Go through the records and show each line where the word "margin" occurs.

User interface change data:
━━━━━━━━━━━━━━━━
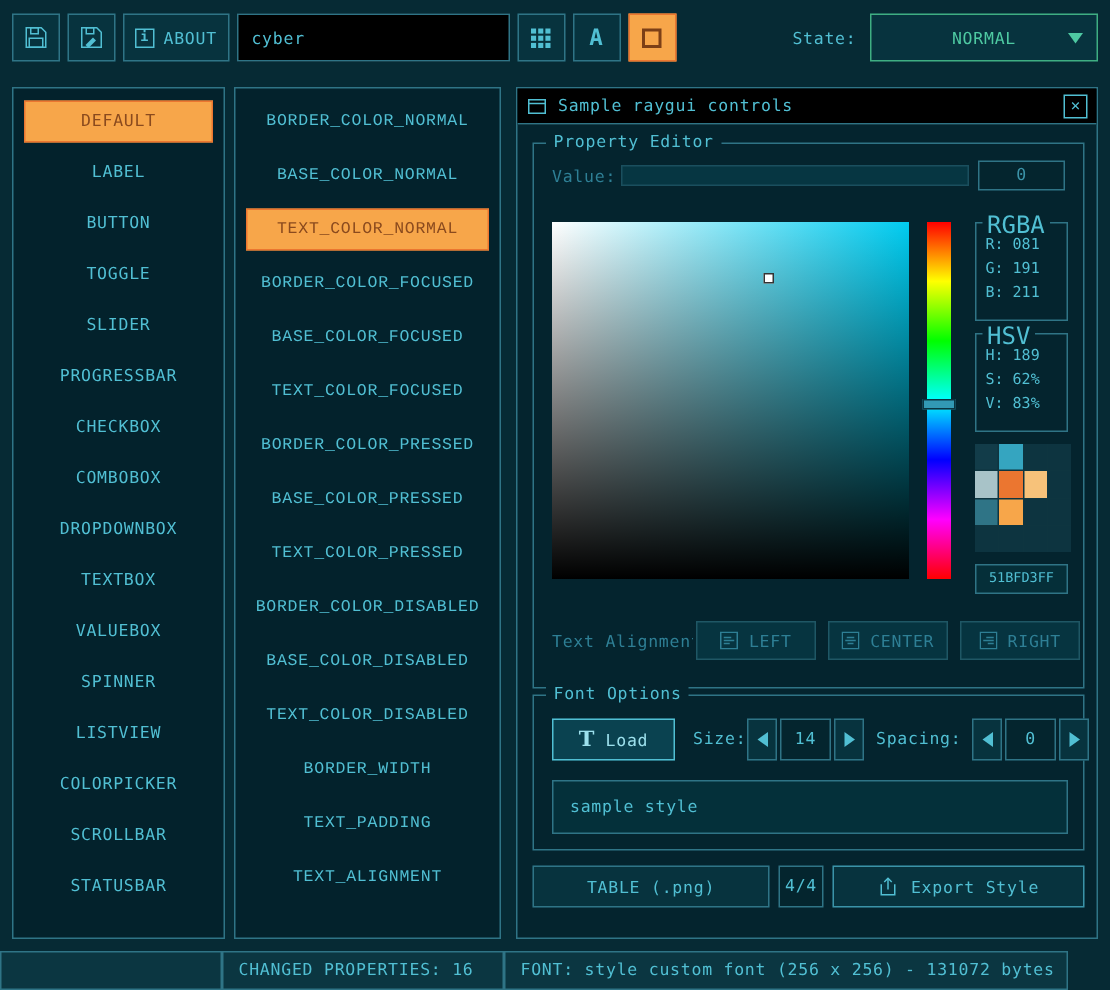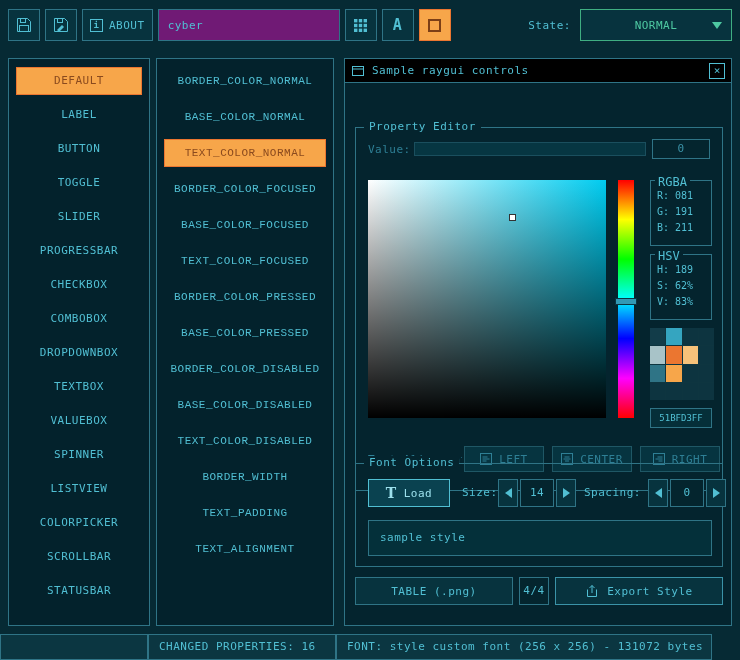--- a/index.html
+++ b/index.html
@@ -17,21 +17,21 @@
   .toolbar { position:absolute; left:0; top:0; width:740px; height:50px;
     display:flex; align-items:center; padding:0 8px; gap:5px; }
   .tbtn { height:32px; min-width:32px; background:#07333e; border:1px solid #2f7486;
     color:#51bfd3; display:flex; align-items:center; justify-content:center; gap:6px;
     font:inherit; letter-spacing:inherit; cursor:pointer; padding:0 7px; }
   .tbtn.orange { background:#f7a64a; border-color:#eb7630; color:#7c3f16; }
   .font-a { font-size:15px; font-weight:bold; }
   .swatch-icon { display:inline-block; width:13px; height:13px; border:2px solid #7c3f16; }
   .info-badge { display:inline-flex; width:13px; height:13px; border:1px solid #51bfd3;
     align-items:center; justify-content:center; font-size:9px; font-weight:bold; }
-  .style-name { width:182px; height:32px; background:#701a75; border:1px solid #2f7486;
+  .style-name { width:182px; height:32px; background:#000000; border:1px solid #2f7486;
     color:#51bfd3; font:inherit; letter-spacing:inherit; padding:0 9px; outline:none; }
   .spacer { flex:1; }
   .state-label { color:#51bfd3; margin-right:4px; }
   .state-dropdown { width:152px; height:32px; border:1px solid #3fae82; background:#07333e;
     display:flex; align-items:center; justify-content:center; position:relative;
     color:#4ec9a2; cursor:pointer; }
   .tri-down { position:absolute; right:9px; width:0; height:0;
     border-left:5px solid transparent; border-right:5px solid transparent;
     border-top:7px solid #4ec9a2; }
 
@@ -51,21 +51,21 @@
     display:flex; align-items:center; padding:0 6px; gap:7px; }
   .win-title { color:#51bfd3; }
   .win-close { width:16px; height:16px; margin-left:auto; background:transparent;
     border:1px solid #51bfd3; color:#51bfd3; font-size:11px; line-height:1;
     display:flex; align-items:center; justify-content:center; cursor:pointer;
     font-family:inherit; }
 
   .groupbox { position:absolute; left:10px; width:368px; border:1px solid #2f7486; }
   .group-label { position:absolute; top:-8px; left:8px; background:#04242e;
     padding:0 5px; color:#51bfd3; white-space:nowrap; }
-  .pe { top:36px; height:364px;margin-top:32px; }
+  .pe { top:36px; height:364px; }
   .fo { top:404px; height:104px; }
 
   .dim { color:#2e7f95; }
 
   .value-label { position:absolute; left:12px; top:15px; }
   .value-slider { position:absolute; left:58px; top:14px; width:232px; height:14px;
     background:#063642; border:1px solid #1a4f5e; cursor:pointer; }
   .value-box { position:absolute; right:12px; top:11px; width:58px; height:20px;
     border:1px solid #2f7486; background:#04252e; text-align:center; line-height:18px;
     color:#3b93a8; cursor:text; }
@@ -78,21 +78,21 @@
   .sv-marker { position:absolute; left:calc(61% - 4px); top:calc(16% - 4px);
     width:7px; height:7px; background:#fff; border:1px solid #333; }
 
   .hue-bar { position:absolute; left:262px; top:52px; width:16px; height:238px; cursor:pointer;
     background:linear-gradient(to bottom,#f00 0%,#ff0 16.6%,#0f0 33.3%,#0ff 50%,#00f 66.6%,#f0f 83.3%,#f00 100%); }
   .hue-handle { position:absolute; left:-3px; right:-3px; top:calc(51% - 3px); height:7px;
     background:#3299b4; border:1px solid #0a3440; }
 
   .mini-group { position:absolute; left:294px; width:62px; border:1px solid #2f7486;
     padding:7px 2px 2px 6px; font-size:10px; line-height:16px; letter-spacing:0; }
-  .mini-group .group-label { font-size:12px; left:4px; top:-7px; padding:0 3px;text-align:center; }
+  .mini-group .group-label { font-size:16px; left:4px; top:-7px; padding:0 3px;text-align:center; }
   .mg-rgba { top:52px; height:66px; }
   .mg-hsv { top:126px; height:66px; }
 
   .palette { position:absolute; left:294px; top:200px; width:64px; height:72px;
     display:grid; grid-template-columns:repeat(4,1fr); grid-auto-rows:1fr; gap:1px;
     background:#0e3540; }
   .palette .cell { cursor:pointer; }
 
   .hex-box { position:absolute; left:294px; top:280px; width:62px; height:20px;
     border:1px solid #2f7486; background:#052f39; font-size:9px; letter-spacing:0;
@@ -218,20 +218,21 @@
 
   <nav class="panel props">
     <div class="list-item">BORDER_COLOR_NORMAL</div>
     <div class="list-item">BASE_COLOR_NORMAL</div>
     <div class="list-item selected">TEXT_COLOR_NORMAL</div>
     <div class="list-item">BORDER_COLOR_FOCUSED</div>
     <div class="list-item">BASE_COLOR_FOCUSED</div>
     <div class="list-item">TEXT_COLOR_FOCUSED</div>
     <div class="list-item">BORDER_COLOR_PRESSED</div>
     <div class="list-item">BASE_COLOR_PRESSED</div>
+    <div class="list-item">TEXT_COLOR_PRESSED</div>
     <div class="list-item">BORDER_COLOR_DISABLED</div>
     <div class="list-item">BASE_COLOR_DISABLED</div>
     <div class="list-item">TEXT_COLOR_DISABLED</div>
     <div class="list-item">BORDER_WIDTH</div>
     <div class="list-item">TEXT_PADDING</div>
     <div class="list-item">TEXT_ALIGNMENT</div>
   </nav>
 
   <section class="sample-window">
     <div class="win-titlebar">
━━━━━━━━━━━━━━━━
EXERCISE RESULT:
   .state-label { color:#51bfd3; margin-right:4px; }
   .win-close { width:16px; height:16px; margin-left:auto; background:transparent;
-  .pe { top:36px; height:364px;margin-top:32px; }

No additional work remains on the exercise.